第17章 殺したくてたまらないという顔
「そうだ、アリア。もうひとつ」
チョコレートの入った瓶の蓋を開けながらエルヴィンが口を開く。
アリアはありがたくその瓶の中から新たなチョコレートを取り、ソーサーの上に乗せた。
「早くても1週間後にはエレンの処遇を決める審議が行われることになっている」
「1週間後……」
厳しい顔をして復唱するアリアに、エルヴィンは軽く頷く。
「なにか、策はあるんですか? エレンを殺さないための策は……」
「もちろん、いくつか考えているよ」
「教えていただくことはできますか?」
アリアは顔を上げて身を乗り出した。
だがエルヴィンは少し困ったように眉を下げる。ちらりとリヴァイのほうを見てからゆるく首を横に振った。
「まだどの策を使うべきかは決まっていない。実際に本人に会い、どのような人物であるかを見なければ、なんとも」
「じゃあ、面会後に教えてください。もしわたしにできることがあったらなんでもします!」
膝の上に乗せていた両手をぎゅっと組む。
エルヴィンの考える策というのがいったいどんなものなのかアリアには想像もつかないが、きっと勝ち目はあるのだろう。
だが、それでもアリアは不安だった。
もし失敗すれば――
嫌な想像を振り払うようにアリアは頭を振った。
「ありがとう。ただ、おそらくはリヴァイがいればなんとかなるはずだ」
「兵長が……」
「あぁ。だから、君の気持ちだけ受け取っておこう」
エルヴィンの宥めるような声にアリアは体から力を抜いた。
落ち着きを取り戻そうと紅茶をひと口飲む。
審議の場で、アリアにできることはなにもない。そもそも幹部でもないのだから、傍聴すらできないかもしれない。

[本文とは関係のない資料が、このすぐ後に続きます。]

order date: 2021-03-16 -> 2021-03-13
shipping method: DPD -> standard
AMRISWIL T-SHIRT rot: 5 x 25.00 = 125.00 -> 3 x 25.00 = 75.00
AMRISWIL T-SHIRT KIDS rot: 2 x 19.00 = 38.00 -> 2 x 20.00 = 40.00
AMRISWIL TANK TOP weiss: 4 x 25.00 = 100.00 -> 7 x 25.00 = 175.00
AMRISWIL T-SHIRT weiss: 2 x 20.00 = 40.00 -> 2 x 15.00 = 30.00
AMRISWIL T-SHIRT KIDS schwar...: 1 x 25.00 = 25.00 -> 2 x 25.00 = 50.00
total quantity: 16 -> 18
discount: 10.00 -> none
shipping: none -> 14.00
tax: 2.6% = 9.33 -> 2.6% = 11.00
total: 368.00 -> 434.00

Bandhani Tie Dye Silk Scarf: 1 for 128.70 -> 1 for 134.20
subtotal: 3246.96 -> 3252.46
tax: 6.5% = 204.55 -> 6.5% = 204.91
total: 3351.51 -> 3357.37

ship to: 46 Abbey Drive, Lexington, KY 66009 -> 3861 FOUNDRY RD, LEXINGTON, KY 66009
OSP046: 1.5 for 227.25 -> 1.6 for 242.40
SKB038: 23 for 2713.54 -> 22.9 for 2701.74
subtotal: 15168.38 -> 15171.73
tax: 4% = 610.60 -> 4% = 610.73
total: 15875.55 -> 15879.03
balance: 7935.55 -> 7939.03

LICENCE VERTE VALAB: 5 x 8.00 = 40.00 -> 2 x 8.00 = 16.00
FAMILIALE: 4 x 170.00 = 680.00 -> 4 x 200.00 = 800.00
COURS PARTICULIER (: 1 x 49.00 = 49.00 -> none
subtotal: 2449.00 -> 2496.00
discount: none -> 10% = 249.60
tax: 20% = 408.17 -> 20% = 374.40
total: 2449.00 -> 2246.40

なにもできないもどかしさに、アリアはちいさく息を吐いた。
「きちんと細かいことが決まったら知らせるよ。それまで待っていてくれるか?」
ちらっとリヴァイを見ると、彼は静かに頷いた。
それに促されるようにアリアは「わかりました」と答える。
「はやく、エレンに会いたいな……」
吐息のような呟きはだれにも届かなかった。